Beginnen Sie damit, die präparierten Kniegelenke der Maus in eine Kulturschale zu legen. Saugen Sie das Nährmedium an und fügen Sie frisches Nährmedium hinzu. Wiederholen Sie das Waschen drei- bis viermal.
Verschieben Sie dann unter einem Stereomikroskop alle Fugen im Nährmedium, indem Sie sie mit einer feinen Pinzette ziehen. Entferne das Schienbein und so viele Gefäße, Sehnen und Bänder wie möglich und achte darauf, die Knochen nicht zu brechen. Bereiten Sie zwei 15-Milliliter-Röhrchen pro Probe vor.
Übertragen Sie mit einer Pinzette die ausgerenkten Knochen mit Weichteilen in das erste Röhrchen. Für jede Probe beider Hinterpfoten werden vier Milliliter Verdauungsmedium in das Röhrchen gegeben. Um Restzellen und Gewebefragmente zu sammeln, wird das Kulturmedium aus der Präparierschale in das zweite 15-Milliliter-Röhrchen überführt.
Zentrifugieren Sie das Medium bei 500 G für 5 Minuten bei Raumtemperatur. Nach dem Entfernen des Überstandes wird das Pellet mit einem Milliliter Aufschlussmedium resuspendiert. Und überführen Sie diese Lösung in das erste 15-Milliliter-Röhrchen, so dass es fast das gesamte Gewebe enthält, insgesamt fünf Milliliter Verdauungsmedium.

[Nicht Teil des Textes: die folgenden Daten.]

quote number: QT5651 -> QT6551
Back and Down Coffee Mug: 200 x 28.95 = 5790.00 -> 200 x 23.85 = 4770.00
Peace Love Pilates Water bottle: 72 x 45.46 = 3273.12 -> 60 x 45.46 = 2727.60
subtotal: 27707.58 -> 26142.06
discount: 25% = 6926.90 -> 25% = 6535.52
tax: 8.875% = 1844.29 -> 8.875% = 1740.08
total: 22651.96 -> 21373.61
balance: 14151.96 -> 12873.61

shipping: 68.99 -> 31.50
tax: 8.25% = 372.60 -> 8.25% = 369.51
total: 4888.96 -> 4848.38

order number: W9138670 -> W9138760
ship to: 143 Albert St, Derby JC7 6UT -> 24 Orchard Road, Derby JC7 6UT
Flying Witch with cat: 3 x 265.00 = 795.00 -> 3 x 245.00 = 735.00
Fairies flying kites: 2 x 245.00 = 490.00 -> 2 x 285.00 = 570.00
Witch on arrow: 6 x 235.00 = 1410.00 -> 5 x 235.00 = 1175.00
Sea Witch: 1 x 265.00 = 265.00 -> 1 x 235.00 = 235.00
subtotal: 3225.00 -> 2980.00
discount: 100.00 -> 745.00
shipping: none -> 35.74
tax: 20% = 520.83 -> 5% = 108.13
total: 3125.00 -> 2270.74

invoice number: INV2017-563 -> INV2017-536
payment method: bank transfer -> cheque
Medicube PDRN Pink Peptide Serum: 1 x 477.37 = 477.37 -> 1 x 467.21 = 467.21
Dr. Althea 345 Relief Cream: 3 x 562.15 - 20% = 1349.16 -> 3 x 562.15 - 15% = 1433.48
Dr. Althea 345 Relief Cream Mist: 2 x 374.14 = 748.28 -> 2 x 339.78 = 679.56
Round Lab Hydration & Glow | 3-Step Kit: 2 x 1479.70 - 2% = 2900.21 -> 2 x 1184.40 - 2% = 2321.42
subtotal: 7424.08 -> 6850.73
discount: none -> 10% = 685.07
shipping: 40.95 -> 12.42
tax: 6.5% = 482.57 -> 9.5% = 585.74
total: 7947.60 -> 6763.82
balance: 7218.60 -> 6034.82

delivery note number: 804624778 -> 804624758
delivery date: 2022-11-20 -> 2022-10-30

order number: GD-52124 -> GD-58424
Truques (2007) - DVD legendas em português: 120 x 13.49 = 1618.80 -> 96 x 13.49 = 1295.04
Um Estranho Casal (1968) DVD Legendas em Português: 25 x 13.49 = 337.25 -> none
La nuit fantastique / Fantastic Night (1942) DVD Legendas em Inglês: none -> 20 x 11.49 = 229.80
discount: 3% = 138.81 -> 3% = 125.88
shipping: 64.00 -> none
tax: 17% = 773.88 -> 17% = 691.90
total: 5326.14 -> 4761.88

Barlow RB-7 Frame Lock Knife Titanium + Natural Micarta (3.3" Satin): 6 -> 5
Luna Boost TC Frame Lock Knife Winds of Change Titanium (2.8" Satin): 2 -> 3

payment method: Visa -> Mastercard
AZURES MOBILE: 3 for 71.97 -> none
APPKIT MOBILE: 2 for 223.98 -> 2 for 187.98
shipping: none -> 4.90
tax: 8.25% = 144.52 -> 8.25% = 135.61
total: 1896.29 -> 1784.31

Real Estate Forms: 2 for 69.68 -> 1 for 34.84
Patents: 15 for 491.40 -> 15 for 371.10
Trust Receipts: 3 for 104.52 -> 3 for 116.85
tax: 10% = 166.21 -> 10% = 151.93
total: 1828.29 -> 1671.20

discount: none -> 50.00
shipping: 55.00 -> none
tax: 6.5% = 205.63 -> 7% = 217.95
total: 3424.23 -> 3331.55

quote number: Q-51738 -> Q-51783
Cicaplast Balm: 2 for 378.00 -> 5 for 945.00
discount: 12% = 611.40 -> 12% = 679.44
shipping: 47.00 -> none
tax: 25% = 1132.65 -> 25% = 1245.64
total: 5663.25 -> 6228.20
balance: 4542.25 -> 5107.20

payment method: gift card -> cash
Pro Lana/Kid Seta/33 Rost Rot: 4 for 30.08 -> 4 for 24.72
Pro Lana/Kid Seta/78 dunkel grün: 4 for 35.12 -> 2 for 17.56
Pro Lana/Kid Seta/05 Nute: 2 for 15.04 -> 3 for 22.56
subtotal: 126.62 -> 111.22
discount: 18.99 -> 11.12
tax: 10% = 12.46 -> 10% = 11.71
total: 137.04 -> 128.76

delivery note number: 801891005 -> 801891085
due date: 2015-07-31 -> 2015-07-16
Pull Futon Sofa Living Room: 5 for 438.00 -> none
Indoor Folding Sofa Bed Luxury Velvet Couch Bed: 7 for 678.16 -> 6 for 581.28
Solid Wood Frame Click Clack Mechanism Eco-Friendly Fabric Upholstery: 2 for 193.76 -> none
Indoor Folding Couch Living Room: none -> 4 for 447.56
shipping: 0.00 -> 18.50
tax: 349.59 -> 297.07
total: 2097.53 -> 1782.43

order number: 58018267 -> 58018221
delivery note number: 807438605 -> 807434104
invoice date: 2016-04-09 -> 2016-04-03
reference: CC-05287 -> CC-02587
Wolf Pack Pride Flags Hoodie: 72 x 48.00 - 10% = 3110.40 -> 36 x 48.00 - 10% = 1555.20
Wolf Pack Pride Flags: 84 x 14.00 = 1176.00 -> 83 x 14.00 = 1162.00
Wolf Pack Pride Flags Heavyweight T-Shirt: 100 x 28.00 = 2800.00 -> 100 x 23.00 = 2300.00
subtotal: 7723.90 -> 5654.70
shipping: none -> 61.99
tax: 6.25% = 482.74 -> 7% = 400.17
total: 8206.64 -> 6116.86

Anschließend wird die Probe für 60 bis 120 Minuten bei 37 Grad Celsius unter Schütteln in einem Hybridisierungsofen aufgeschlossen. Nach der Inkubation wird die Probe durch Pipettieren gemischt und die Zelllösung durch ein 40-Mikron-Zellsieb in ein 50-Milliliter-Röhrchen filtriert. Geben Sie 10 Milliliter Nährmedium durch das Zellsieb in das Röhrchen.
Bei 300 g 5 Minuten bei Raumtemperatur zentrifugieren. Entfernen Sie den Überstand und resuspendieren Sie das Zellpellet mit 10 Millilitern Nährmedium. Wiederholen Sie die Zentrifugation, verwerfen Sie den Überstand und suspendieren Sie das Pellet mit zwei Millilitern Nährmedium erneut.